#### To do:
Search the records below for "querying"; copy each line that has it.

(Records from a data source)
▶

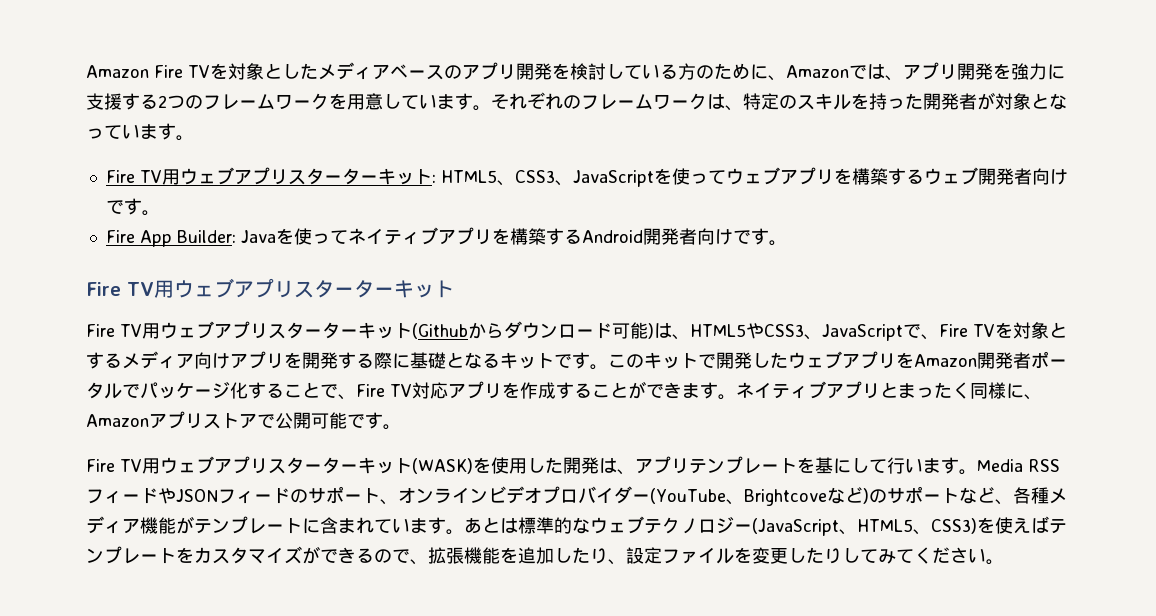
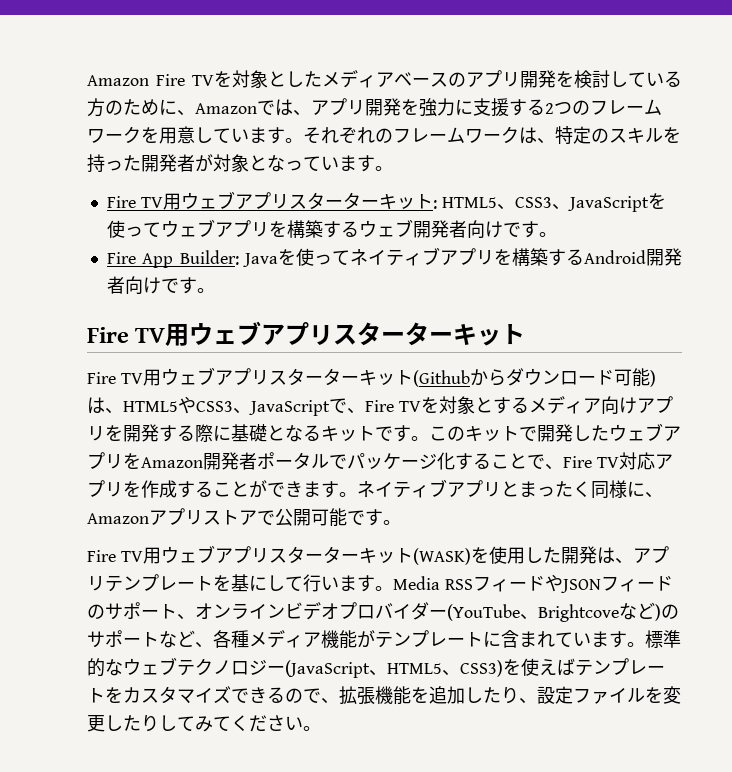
- あとは標準的なウェブテクノロジー(JavaScript、HTML5、CSS3)を使えばテンプレートをカスタマイズができるので、拡張機能を追加したり、設定ファイルを変更したりしてみてください。
+ 標準的なウェブテクノロジー(JavaScript、HTML5、CSS3)を使えばテンプレートをカスタマイズできるので、拡張機能を追加したり、設定ファイルを変更したりしてみてください。

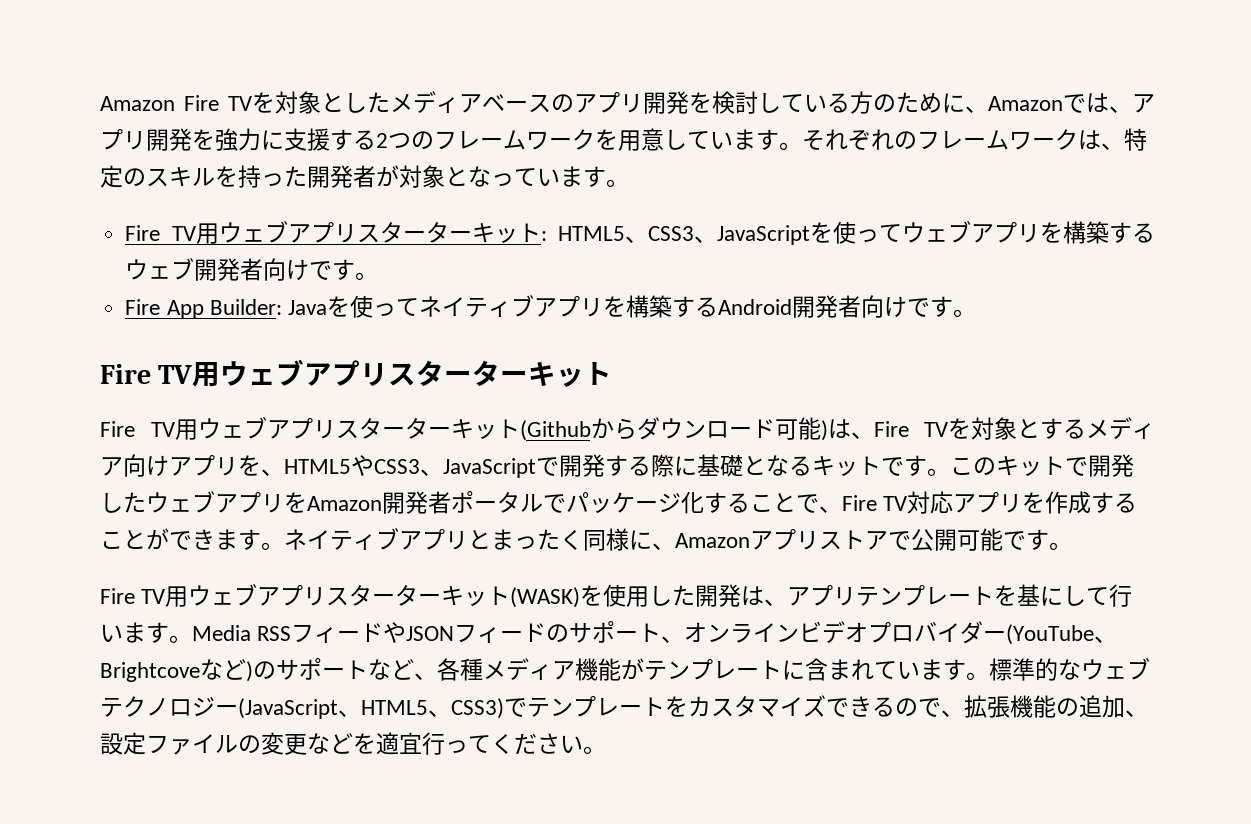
- Fire TV用ウェブアプリスターターキット(Githubからダウンロード可能)は、HTML5やCSS3、JavaScriptで、Fire TVを対象とするメディア向けアプリを開発する際に基礎となるキットです。
+ Fire TV用ウェブアプリスターターキット(Githubからダウンロード可能)は、Fire TVを対象とするメディア向けアプリを、HTML5やCSS3、JavaScriptで開発する際に基礎となるキットです。
- 標準的なウェブテクノロジー(JavaScript、HTML5、CSS3)を使えばテンプレートをカスタマイズできるので、拡張機能を追加したり、設定ファイルを変更したりしてみてください。
+ 標準的なウェブテクノロジー(JavaScript、HTML5、CSS3)でテンプレートをカスタマイズできるので、拡張機能の追加、設定ファイルの変更などを適宜行ってください。

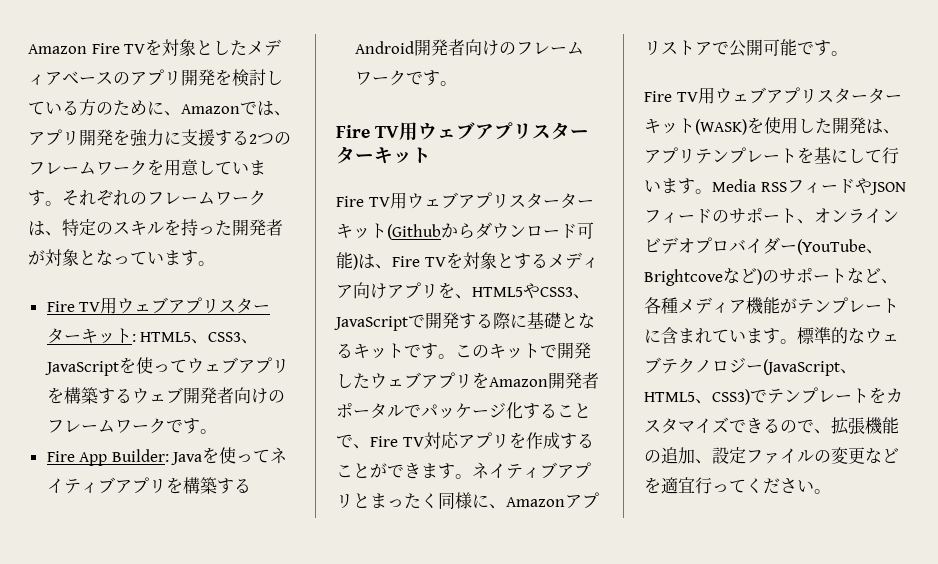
- Fire TV用ウェブアプリスターターキット: HTML5、CSS3、JavaScriptを使ってウェブアプリを構築するウェブ開発者向けです。
+ Fire TV用ウェブアプリスターターキット: HTML5、CSS3、JavaScriptを使ってウェブアプリを構築するウェブ開発者向けのフレームワークです。
- Fire App Builder: Javaを使ってネイティブアプリを構築するAndroid開発者向けです。
+ Fire App Builder: Javaを使ってネイティブアプリを構築するAndroid開発者向けのフレームワークです。

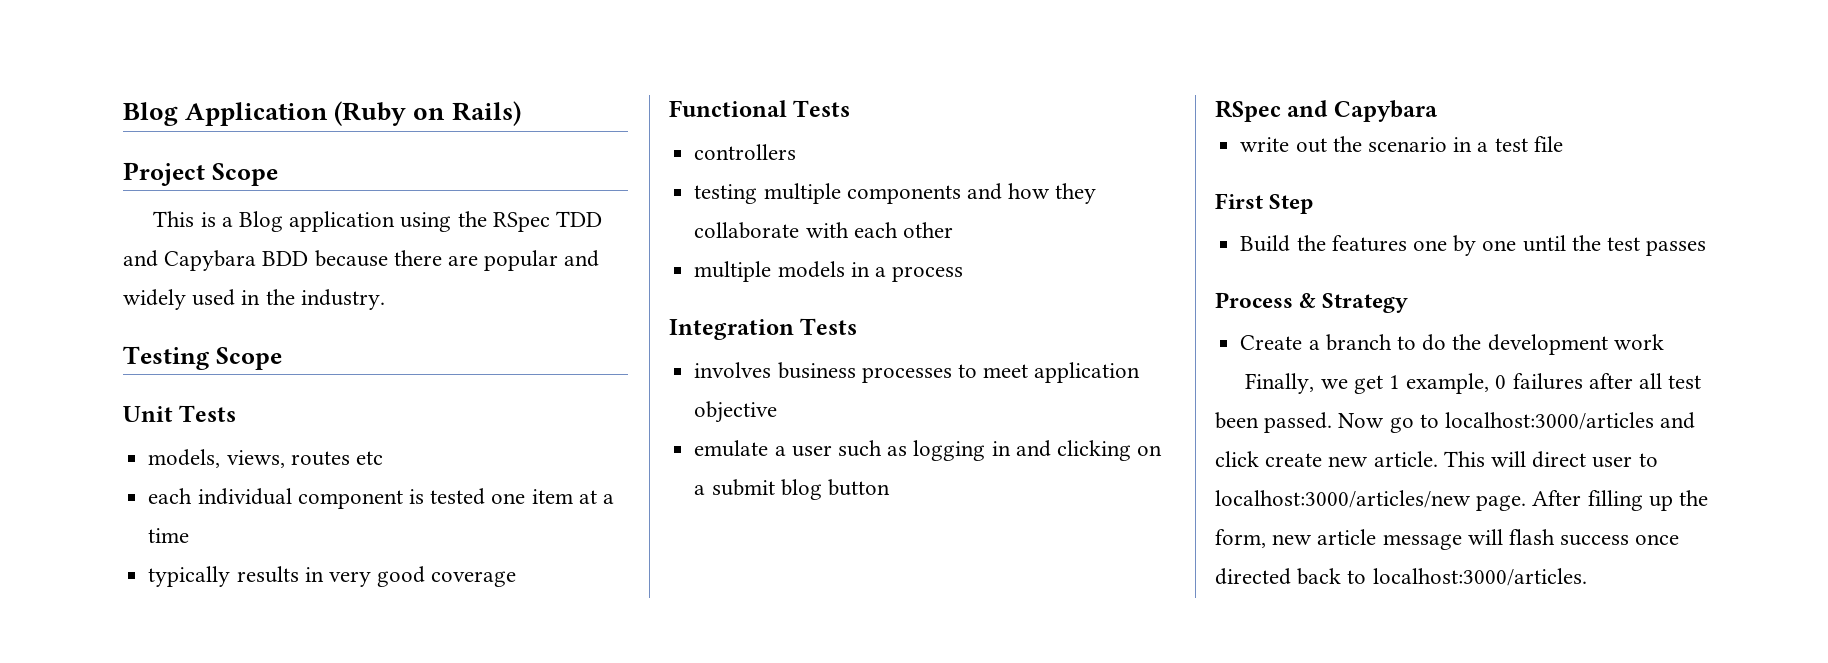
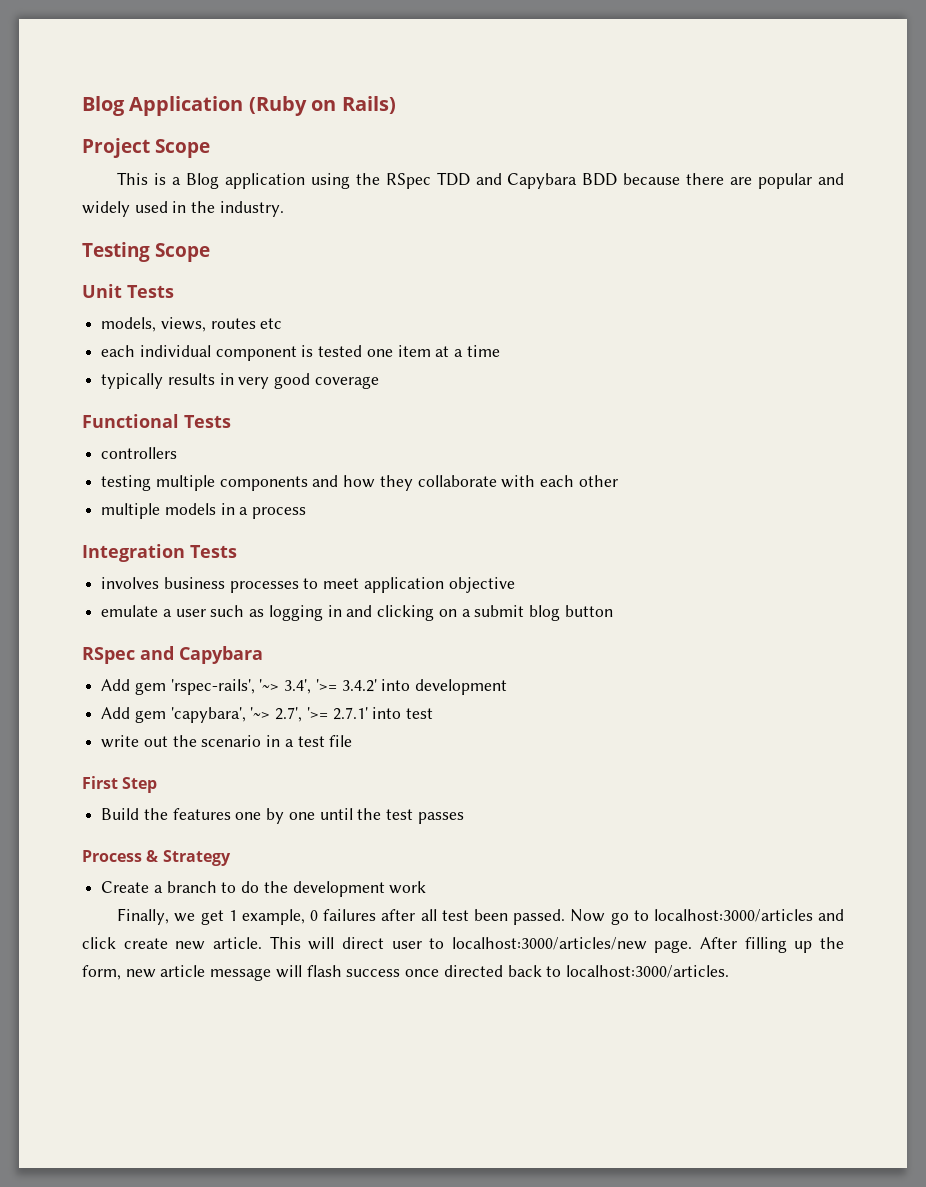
+ Add gem 'rspec-rails', '~> 3.4', '>= 3.4.2' into development
+ Add gem 'capybara', '~> 2.7', '>= 2.7.1' into test

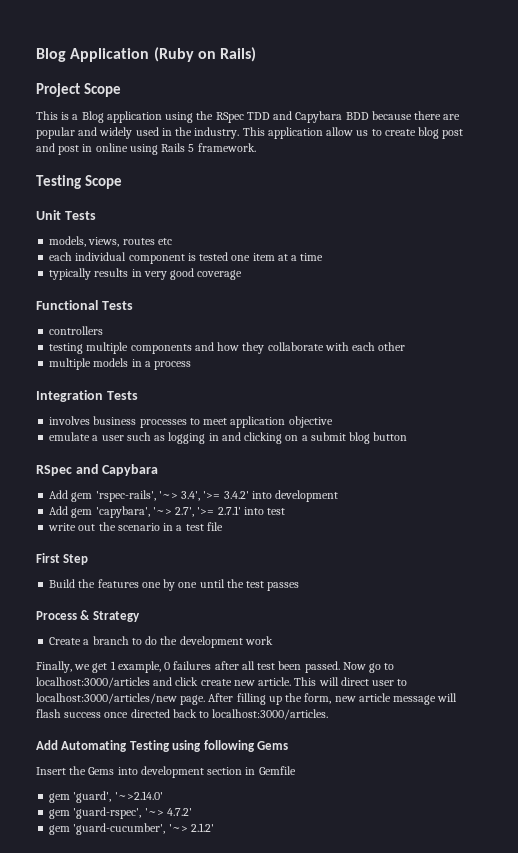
+ This application allow us to create blog post and post in online using Rails 5 framework.
+ Add Automating Testing using following Gems
+ Insert the Gems into development section in Gemfile
+ gem 'guard', '~>2.14.0'
+ gem 'guard-rspec', '~> 4.7.2'
+ gem 'guard-cucumber', '~> 2.1.2'

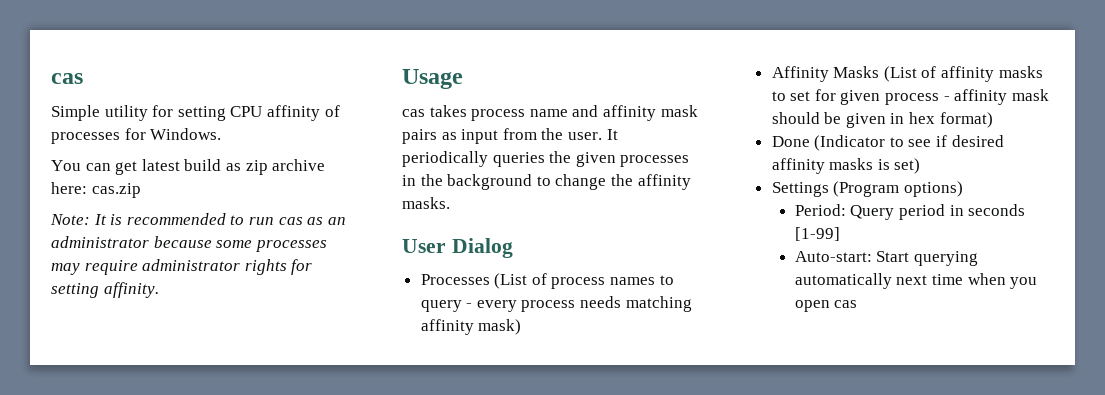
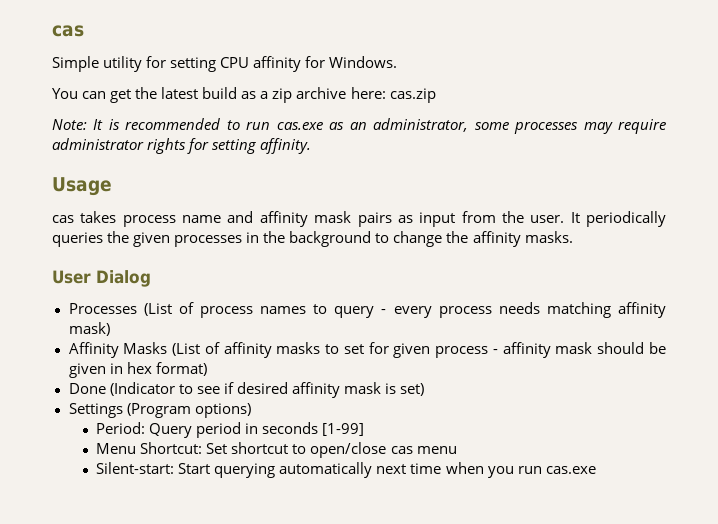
- Simple utility for setting CPU affinity of processes for Windows.
+ Simple utility for setting CPU affinity for Windows.
- You can get latest build as zip archive here: cas.zip
+ You can get the latest build as a zip archive here: cas.zip
- Note: It is recommended to run cas as an administrator because some processes may require administrator rights for setting affinity.
+ Note: It is recommended to run cas.exe as an administrator, some processes may require administrator rights for setting affinity.
- Done (Indicator to see if desired affinity masks is set)
+ Done (Indicator to see if desired affinity mask is set)
- Auto-start: Start querying automatically next time when you open cas
+ Menu Shortcut: Set shortcut to open/close cas menu
+ Silent-start: Start querying automatically next time when you run cas.exe

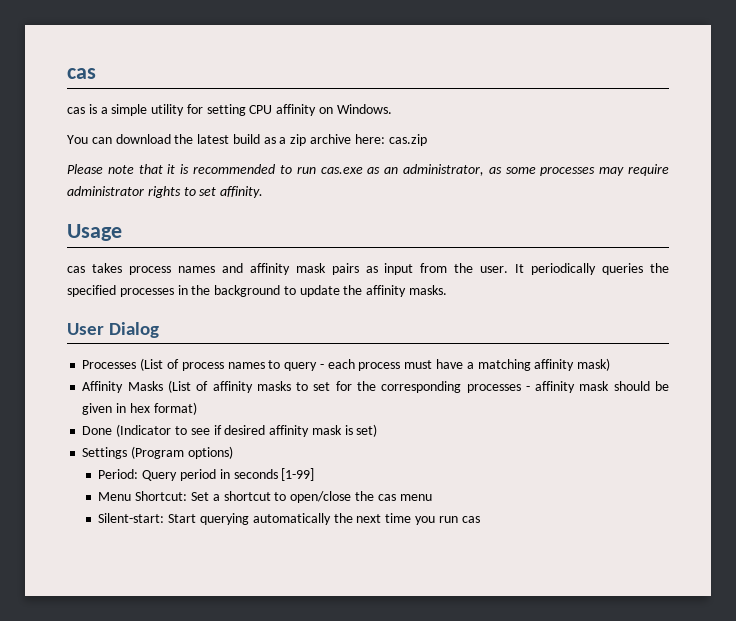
- Simple utility for setting CPU affinity for Windows.
+ cas is a simple utility for setting CPU affinity on Windows.
- You can get the latest build as a zip archive here: cas.zip
+ You can download the latest build as a zip archive here: cas.zip
- Note: It is recommended to run cas.exe as an administrator, some processes may require administrator rights for setting affinity.
+ Please note that it is recommended to run cas.exe as an administrator, as some processes may require administrator rights to set affinity.
- cas takes process name and affinity mask pairs as input from the user.
+ cas takes process names and affinity mask pairs as input from the user.
- It periodically queries the given processes in the background to change the affinity masks.
+ It periodically queries the specified processes in the background to update the affinity masks.
- Processes (List of process names to query - every process needs matching affinity mask)
+ Processes (List of process names to query - each process must have a matching affinity mask)
- Affinity Masks (List of affinity masks to set for given process - affinity mask should be given in hex format)
+ Affinity Masks (List of affinity masks to set for the corresponding processes - affinity mask should be given in hex format)
- Menu Shortcut: Set shortcut to open/close cas menu
+ Menu Shortcut: Set a shortcut to open/close the cas menu
- Silent-start: Start querying automatically next time when you run cas.exe
+ Silent-start: Start querying automatically the next time you run cas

◀

#### Task output:
- Auto-start: Start querying automatically next time when you open cas
+ Silent-start: Start querying automatically next time when you run cas.exe
- Silent-start: Start querying automatically next time when you run cas.exe
+ Silent-start: Start querying automatically the next time you run cas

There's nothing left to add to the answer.